I was prepared to speak at the funeral, at the suggestion of my aunt, but I couldn’t really see how anything I could say would make sense of this situation to the people gathered there. The priest gave my introduction and I walked up to the podium at the front of the church with a piece of grey paper clutched in my hand. The church was full of people whose lives had been touched by my mother, teachers and families of her students, a testament to the great person she was, but it was just a mob of nameless faces to me then. I stood in front of them, my usual shyness and stage fright frozen under the numbing ice on my heart, and spoke.

“I wrote this for my mother,” I said clearly, my voice echoing across expansive room. “She was my world and I will miss her more than anything.”

The words sounded trite to me, as if nothing that I could say would ever properly explain the agony of that moment of loss. There was no way to explain what it’s like to wake in the night and know that Death on his pale horse had ridden into your home and taken away the one person who has loved me forever, who had put me before everyone else on the whole planet. I couldn’t explain what it felt like to miss someone so badly that I could no longer stand to feel anything for fear that the grief itself would simply tear my body apart from the inside.

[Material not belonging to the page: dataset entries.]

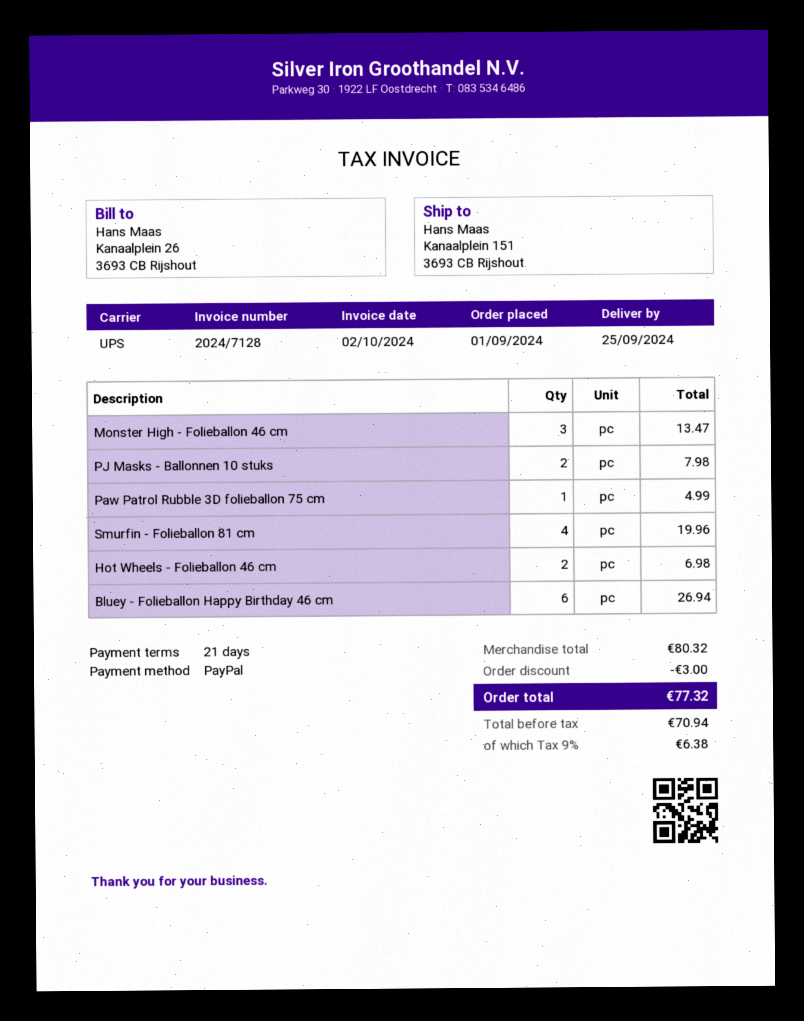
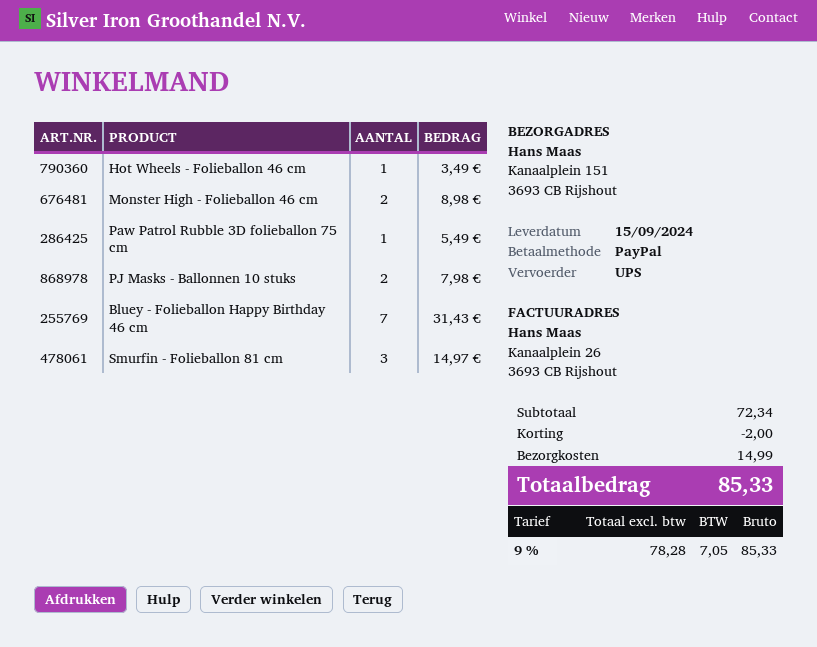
delivery date: 2024-09-25 -> 2024-09-15
Monster High - Folieballon 46 cm: 3 for 13.47 -> 2 for 8.98
Paw Patrol Rubble 3D folieballon 75 cm: 1 for 4.99 -> 1 for 5.49
Smurfin - Folieballon 81 cm: 4 for 19.96 -> 3 for 14.97
Hot Wheels - Folieballon 46 cm: 2 for 6.98 -> 1 for 3.49
Bluey - Folieballon Happy Birthday 46 cm: 6 for 26.94 -> 7 for 31.43
subtotal: 80.32 -> 72.34
discount: 3.00 -> 2.00
shipping: none -> 14.99
net: 70.94 -> 78.28
tax: 9% = 6.38 -> 9% = 7.05
total: 77.32 -> 85.33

I was standing on a pedestal

A King before the crowd

My future strong before me

At last I could stand proud.

Battles that had been fought before

Didn’t worry me none.

We had faced the same foe

And each time we had won.

At last it seemed that everything

Was finally going my way

But my heart heard the whispers

That no one else would say.

Oh that broken afternoon

As my world tumbled down

A King before the people

With no one else around.

I stared there into nothing

In the shadow of the day

I saw a pale horse coming

To take a soul away.

I am standing in a cellar

Barred window to the sky

Holding a memory rusted

By all the tears I cry.

I hear the whispers of a world

That only the end can see,

As my mind is screaming

“please don’t leave me!”

But I was a king on a pedestal

My strength I had found

And I know I can find my way

Without her around

Oh that broken afternoon

As my world tumbled down

A king before the people

With no one else around.

I stared there into nothing

In the shadows of the day

I saw a pale horse coming

To take a soul away.

I saw a pale horse coming

To take a soul away.

I faced the gathered mourners with dry eyes and an empty heart as I read what I had written, a poem scratched out when I had first realized that she would be lost to me before I had realized just how hard her being gone would be. It had a far more hopeful end then I could envision then. Everyone cried as I finished, except for me. I looked at them all with dead eyes and a blank expression. It felt like my funeral too.